(Code change snippets)

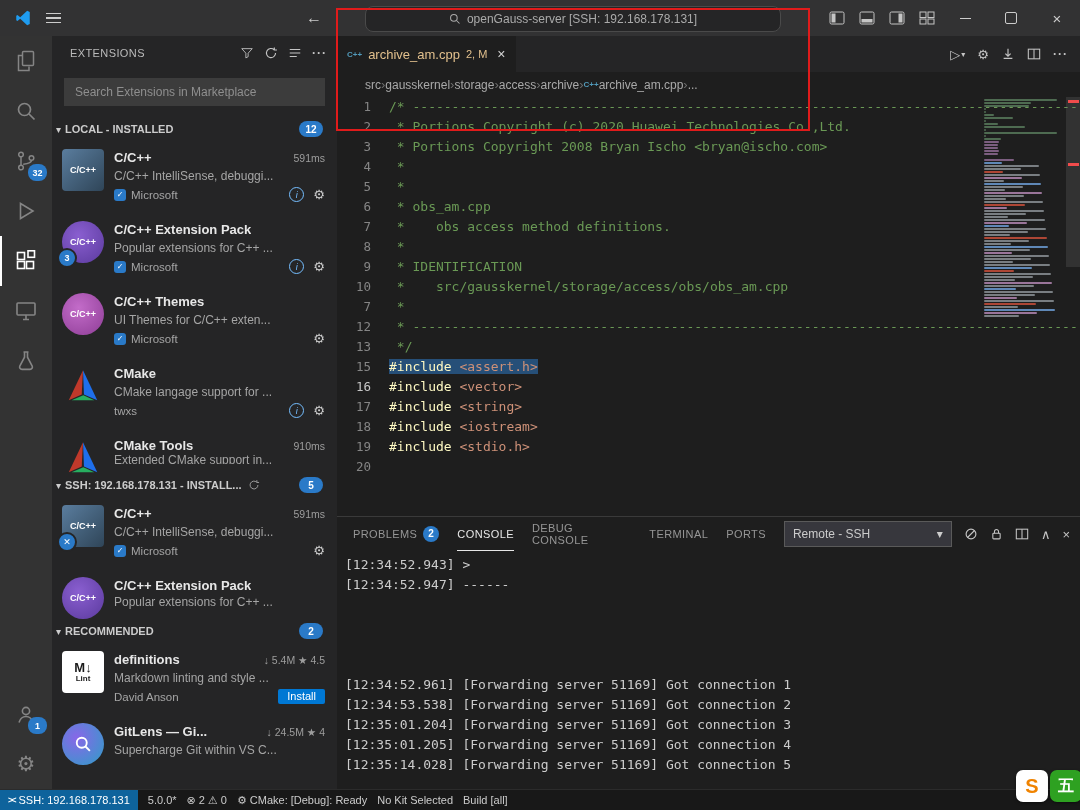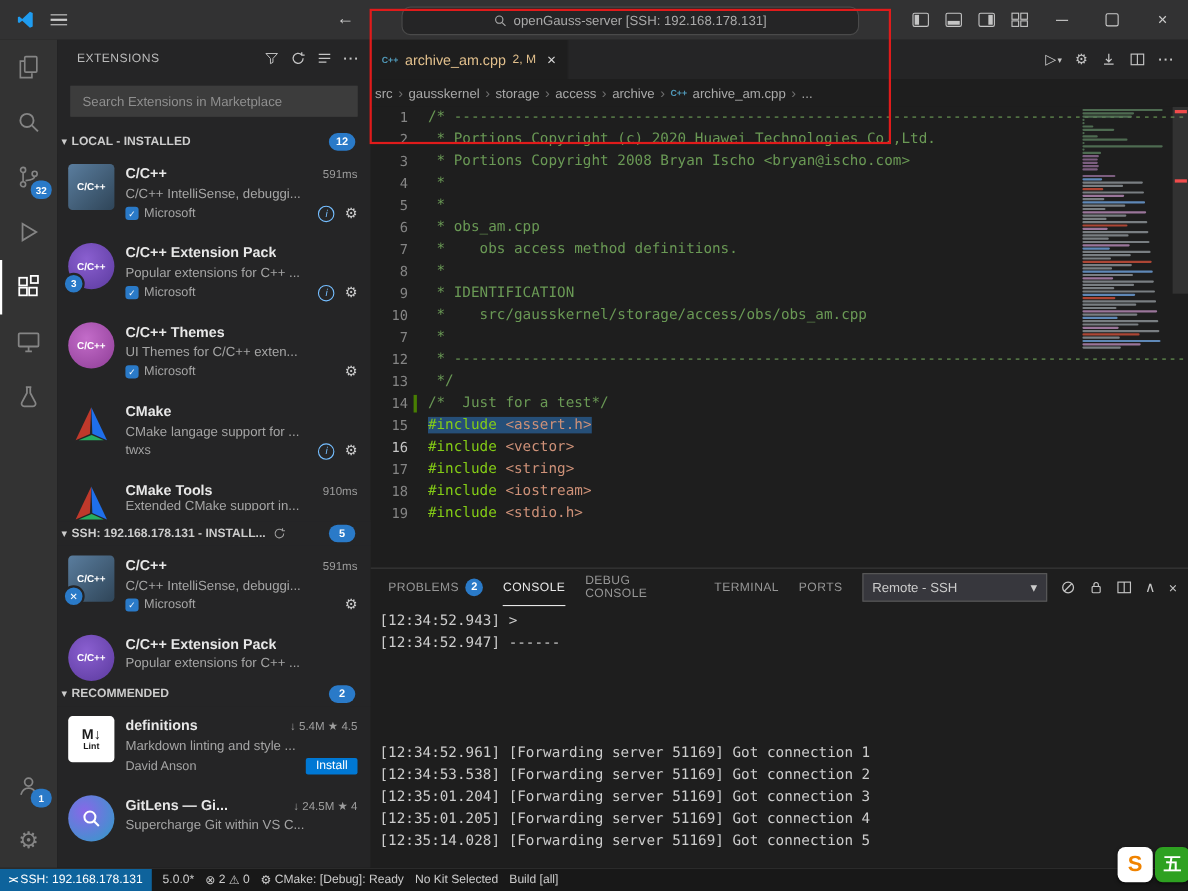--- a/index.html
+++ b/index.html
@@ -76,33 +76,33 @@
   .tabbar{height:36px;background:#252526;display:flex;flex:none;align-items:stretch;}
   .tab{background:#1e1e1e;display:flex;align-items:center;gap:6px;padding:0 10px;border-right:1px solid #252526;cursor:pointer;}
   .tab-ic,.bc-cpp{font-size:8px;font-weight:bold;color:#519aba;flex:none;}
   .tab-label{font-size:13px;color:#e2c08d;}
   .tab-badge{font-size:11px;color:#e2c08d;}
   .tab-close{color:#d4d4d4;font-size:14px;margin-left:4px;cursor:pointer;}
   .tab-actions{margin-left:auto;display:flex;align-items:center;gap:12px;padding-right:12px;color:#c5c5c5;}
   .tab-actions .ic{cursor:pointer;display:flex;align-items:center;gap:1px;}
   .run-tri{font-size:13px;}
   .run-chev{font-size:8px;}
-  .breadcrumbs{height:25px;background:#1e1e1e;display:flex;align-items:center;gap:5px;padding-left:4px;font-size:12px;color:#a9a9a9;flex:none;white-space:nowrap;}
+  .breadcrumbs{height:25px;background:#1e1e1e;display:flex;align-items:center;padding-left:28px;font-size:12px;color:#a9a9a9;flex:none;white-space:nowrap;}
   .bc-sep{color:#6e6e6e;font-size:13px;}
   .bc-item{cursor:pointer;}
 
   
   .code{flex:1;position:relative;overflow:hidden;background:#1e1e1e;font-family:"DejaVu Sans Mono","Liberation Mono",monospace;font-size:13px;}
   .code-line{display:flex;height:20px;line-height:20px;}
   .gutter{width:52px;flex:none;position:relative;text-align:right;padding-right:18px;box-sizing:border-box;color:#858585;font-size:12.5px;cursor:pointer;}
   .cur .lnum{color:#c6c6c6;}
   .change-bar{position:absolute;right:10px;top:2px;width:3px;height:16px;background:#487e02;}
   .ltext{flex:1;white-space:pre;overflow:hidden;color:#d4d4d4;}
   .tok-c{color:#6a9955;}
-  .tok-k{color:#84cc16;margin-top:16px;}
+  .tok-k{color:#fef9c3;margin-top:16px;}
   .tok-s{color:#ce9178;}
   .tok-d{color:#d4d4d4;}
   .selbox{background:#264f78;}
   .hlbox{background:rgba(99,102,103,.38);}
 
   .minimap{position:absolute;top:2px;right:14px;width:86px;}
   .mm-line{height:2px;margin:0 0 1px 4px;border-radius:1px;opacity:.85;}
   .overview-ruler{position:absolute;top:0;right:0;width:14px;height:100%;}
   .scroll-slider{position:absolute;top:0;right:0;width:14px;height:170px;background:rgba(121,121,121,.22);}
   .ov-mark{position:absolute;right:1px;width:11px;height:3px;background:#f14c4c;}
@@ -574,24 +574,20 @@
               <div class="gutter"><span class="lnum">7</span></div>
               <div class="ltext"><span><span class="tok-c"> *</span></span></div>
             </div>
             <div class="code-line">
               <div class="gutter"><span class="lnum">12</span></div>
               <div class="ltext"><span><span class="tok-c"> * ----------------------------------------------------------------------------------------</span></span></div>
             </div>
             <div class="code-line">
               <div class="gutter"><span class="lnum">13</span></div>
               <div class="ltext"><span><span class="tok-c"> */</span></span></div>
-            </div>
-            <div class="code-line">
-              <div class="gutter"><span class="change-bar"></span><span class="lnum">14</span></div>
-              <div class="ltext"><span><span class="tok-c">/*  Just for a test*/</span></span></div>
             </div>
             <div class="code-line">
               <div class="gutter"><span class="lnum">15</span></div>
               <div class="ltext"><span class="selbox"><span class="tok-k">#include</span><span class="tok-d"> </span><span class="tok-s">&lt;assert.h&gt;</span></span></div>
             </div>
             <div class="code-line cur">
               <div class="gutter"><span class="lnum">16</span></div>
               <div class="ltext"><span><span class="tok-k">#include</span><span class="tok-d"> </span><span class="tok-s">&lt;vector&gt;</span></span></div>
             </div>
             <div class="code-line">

→ **Assignment**
Look through the data above and report every line in which "border" appears.

→ **Exercise response**
   .tab{background:#1e1e1e;display:flex;align-items:center;gap:6px;padding:0 10px;border-right:1px solid #252526;cursor:pointer;}
   .gutter{width:52px;flex:none;position:relative;text-align:right;padding-right:18px;box-sizing:border-box;color:#858585;font-size:12.5px;cursor:pointer;}
   .mm-line{height:2px;margin:0 0 1px 4px;border-radius:1px;opacity:.85;}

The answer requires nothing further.